Sehastopoulos nem viu o que o acertou, O pequinês da secretária poderia ter quebrado a surpresa, mas tinha sido trancado noutro quarto. Estranhamente tinha estranhado Fisher, de quem normalmente gostava.
Um tiro no peito e outro na cabeça. Morreu dormindo, após “eficiente” porém rápida atuação. As detonações acordaram a secretária que em pânico gritava como pássaro agonizante. O pequinês no outro quarto aproveitou o embalo e latiu como se todos os ossos do mundo dependessem disso.
Gallo saiu rápido, mas sem demasiada pressa - pois chamaria atenção. Menos de um minuto se passou desde que entrou no apartamento. Fácil e rápido, não fossem os efeitos colaterais...

6

Ciro serviu o oitavo conhaque incrédulo. Nunca o vira beber assim antes. Ainda mais depois de uma semana sumido, “Deve ser o fisco”. Notou que Gallo usava um estranho anel que não parava de afagar.
O anel. O ultravioleta do espectro, a alma. Foram sete dias e noites de febre, atormentado pelo fantasma de Sebastopoulos e por uma ave que não conhecia - um urubu maldito ou coisa que o valha. Mas salvou sua alma, por causa do anel.

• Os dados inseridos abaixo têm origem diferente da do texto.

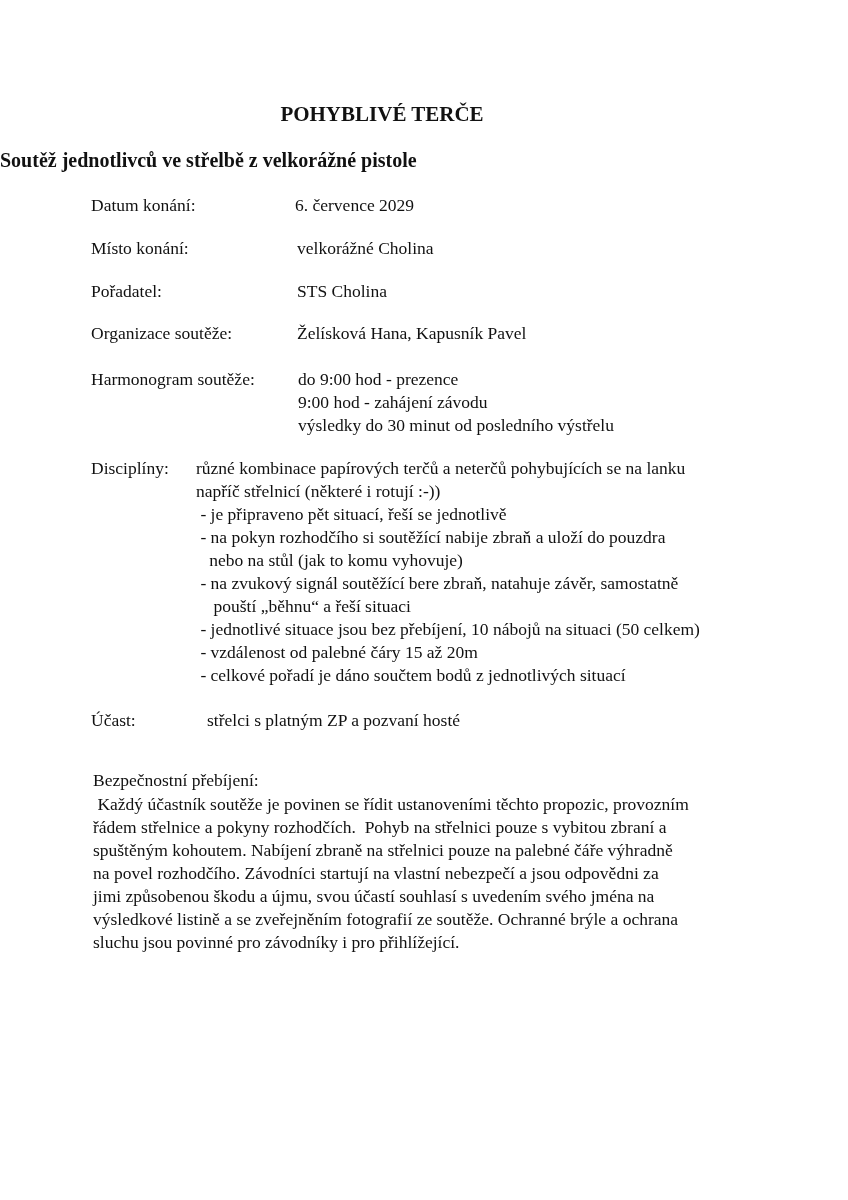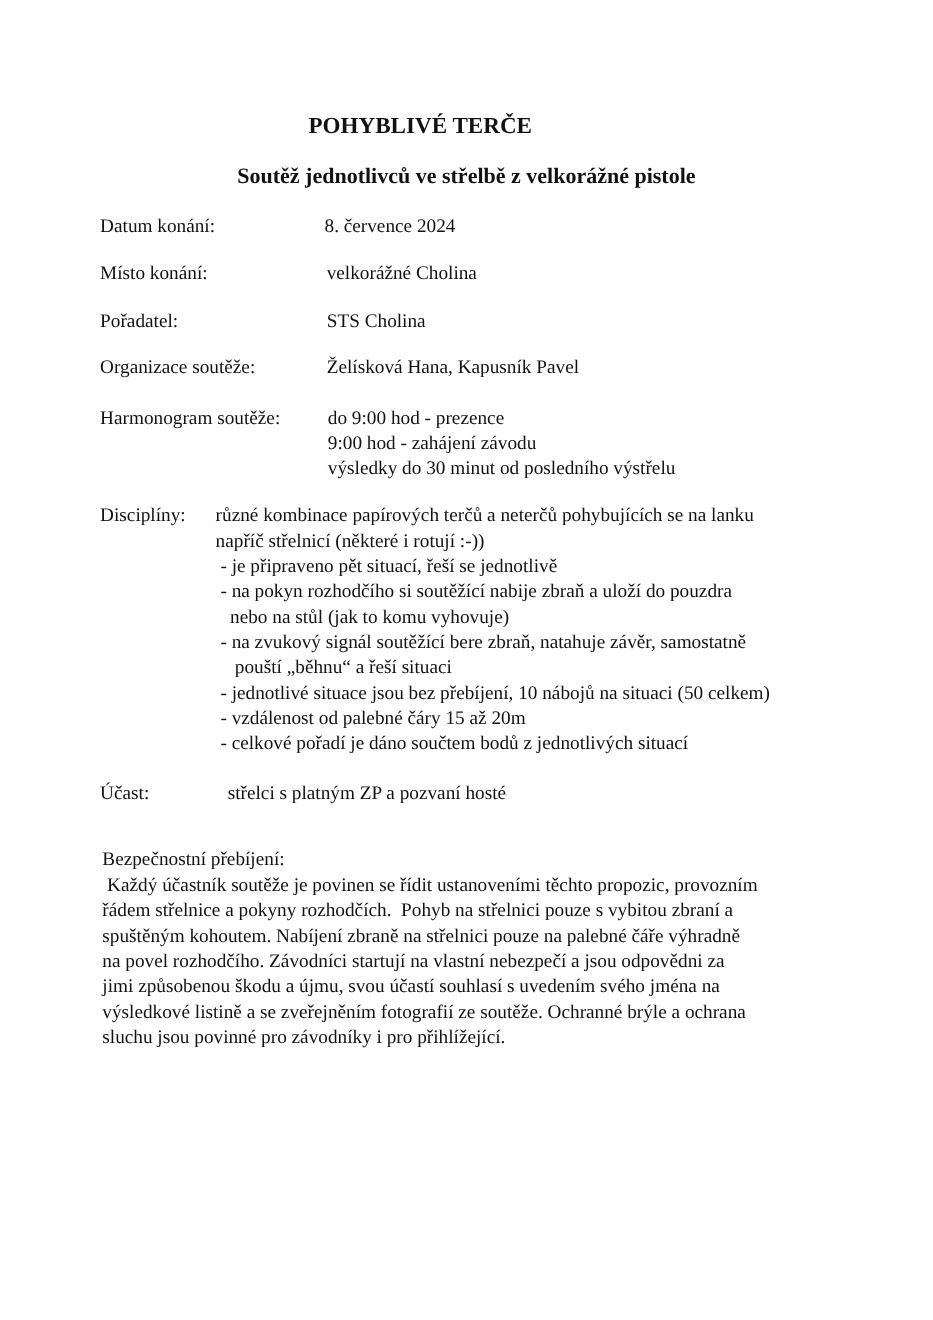--- a/index.html
+++ b/index.html
@@ -2,33 +2,33 @@
 <html><head>
   <meta charset="utf-8">
   <style>
     html, body { margin: 0; padding: 0; background: #ffffff; }
     body {
       width: 848px; height: 1200px; position: relative; overflow: hidden;
       font-family: "Liberation Serif", serif; color: #111111; font-size: 17.5px;
     }
     .abs { position: absolute; white-space: nowrap; line-height: 1; }
     .title { font-weight: bold; font-size: 21px; left: 0; width: 764px; text-align: center; top: 104px; }
-    .subtitle { font-weight: bold; font-size: 20px; left: 0; width: 848px; text-align: center; top: 150px; }
+    .subtitle { font-weight: bold; font-size: 20px; left: 0; width: 848px; text-align: left; top: 150px; }
     .lbl { left: 91px; }
   </style>
 </head>
 <body>
 
 <div>
   <div class="abs title">POHYBLIVÉ TERČE</div>
   <div class="abs subtitle">Soutěž jednotlivců ve střelbě z velkorážné pistole</div>
 
   <div>
     <div class="abs lbl" style="top:197px">Datum konání:</div>
-    <div class="abs" style="top:197px; left:295px">8. července  2024</div>
+    <div class="abs" style="top:197px; left:295px">6. července  2029</div>
   </div>
   <div>
     <div class="abs lbl" style="top:240px">Místo konání:</div>
     <div class="abs" style="top:240px; left:297px">velkorážné Cholina</div>
   </div>
   <div>
     <div class="abs lbl" style="top:283px">Pořadatel:</div>
     <div class="abs" style="top:283px; left:297px">STS Cholina</div>
   </div>
   <div>

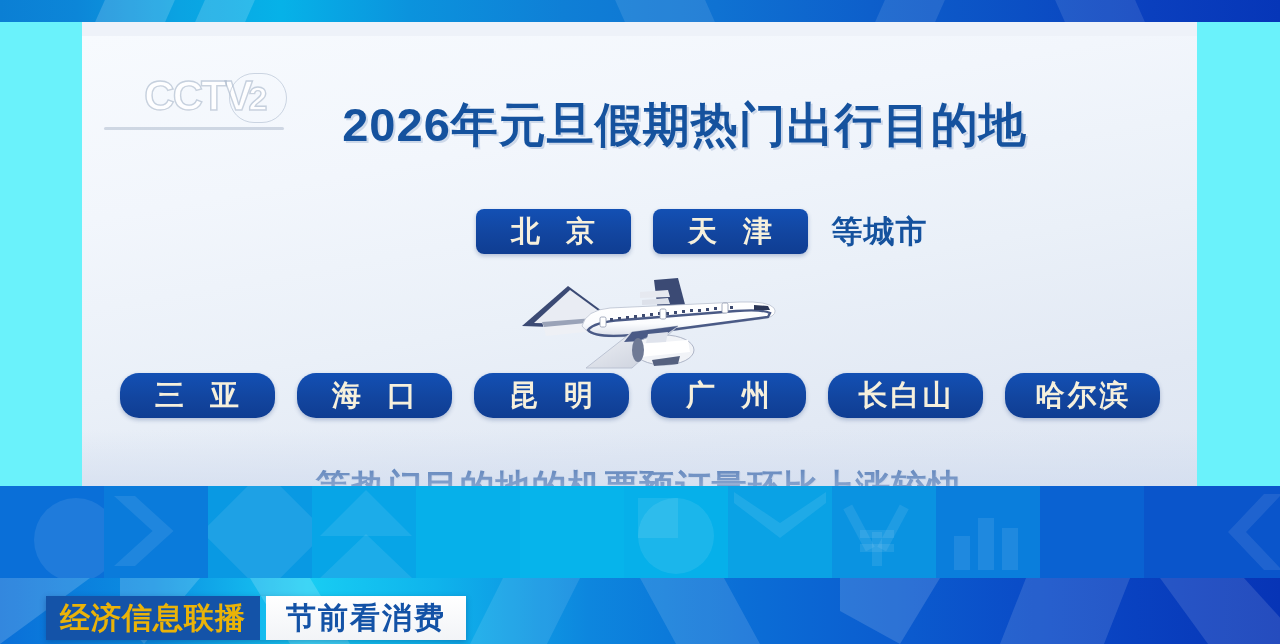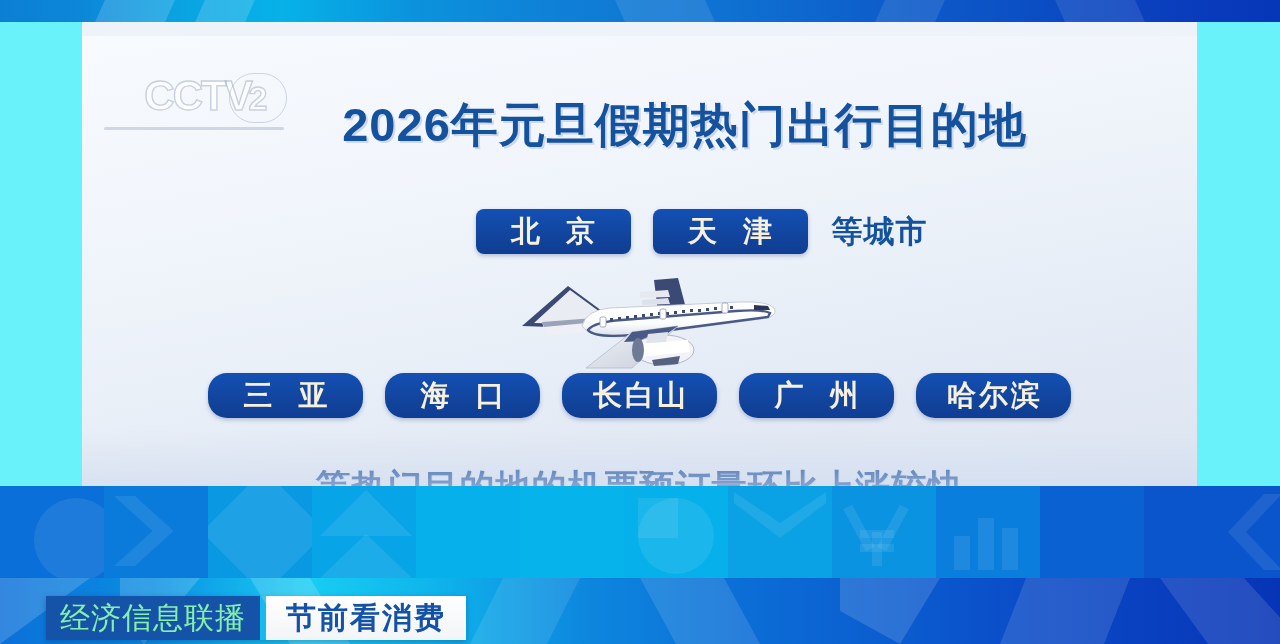--- a/index.html
+++ b/index.html
@@ -249,23 +249,23 @@
     display: flex;
     align-items: stretch;
     height: 44px;
     box-shadow: 0 2px 6px rgba(0,30,90,0.30);
   }
   #banner-program {
     display: flex;
     align-items: center;
     justify-content: center;
     background: #1453a8;
-    color: #86efac;
+    color: #eab308;
     font-size: 30px;
-    font-weight: 400;
+    font-weight: 700;
     letter-spacing: 1px;
     padding: 0 14px;
     white-space: nowrap;
   }
   #banner-topic {
     display: flex;
     align-items: center;
     justify-content: center;
     background: linear-gradient(180deg, #ffffff 0%, #f2f4f7 100%);
     color: #1352a6;
@@ -373,22 +373,23 @@
         <ellipse cx="156" cy="86" rx="6" ry="12" fill="#6f7a95"></ellipse>
         <path d="M170,96 L198,92 L196,100 L172,102 Z" fill="#55617f"></path>
 
         <path d="M166,70 L186,68 L184,78 L164,79 Z" fill="#dfe3ec"></path>
       </svg>
     </div>
 
     <div id="row-two">
       <div class="chip">三 亚</div>
       <div class="chip">海 口</div>
+      <div class="chip">昆 明</div>
+      <div class="chip">广 州</div>
       <div class="chip" style="letter-spacing:3px;text-indent:3px;">长白山</div>
-      <div class="chip">广 州</div>
       <div class="chip" style="letter-spacing:3px;text-indent:3px;">哈尔滨</div>
     </div>
 
     <div id="caption">等热门目的地的机票预订量环比上涨较快</div>
   </div>
 
   <div id="deco-band">
     <div class="deco-cell" style="left:0;width:104px;background:#0a6fd8;">
       <div class="deco-shape" style="left:34px;top:12px;width:84px;height:84px;border-radius:50%;"></div>
     </div>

Refeito, fora ao escritório apanharas coisas importantes, e de novo não notara a lente azul de Tânia. Aposentadoria. Era sé no que pensava. Havia, entretanto, mais do que simplesmente a febre. Começava a perceber as semelhanças suas com o morto-vivo (agora morto-morto). Também Gallo “morrera” e inventara para si outra vida do outro lado do Atlântico. E tinha mais. Todo o papo de “extensão irregular de vida”, ele sabia que os motivos para que ele fosse contratado para matá-lo eram outros. MacCarthur sabia demais.
Ele também sabia demais, e iria se aposentar. Eles permitiriam? Ou o matariam? (“Podem no máximo tentar”, pensava ele). Ele sabia que aquela morte tinha a ver com o tráfico de grãos para um banco de sementes europeu. Mas isso é assunto para outra história.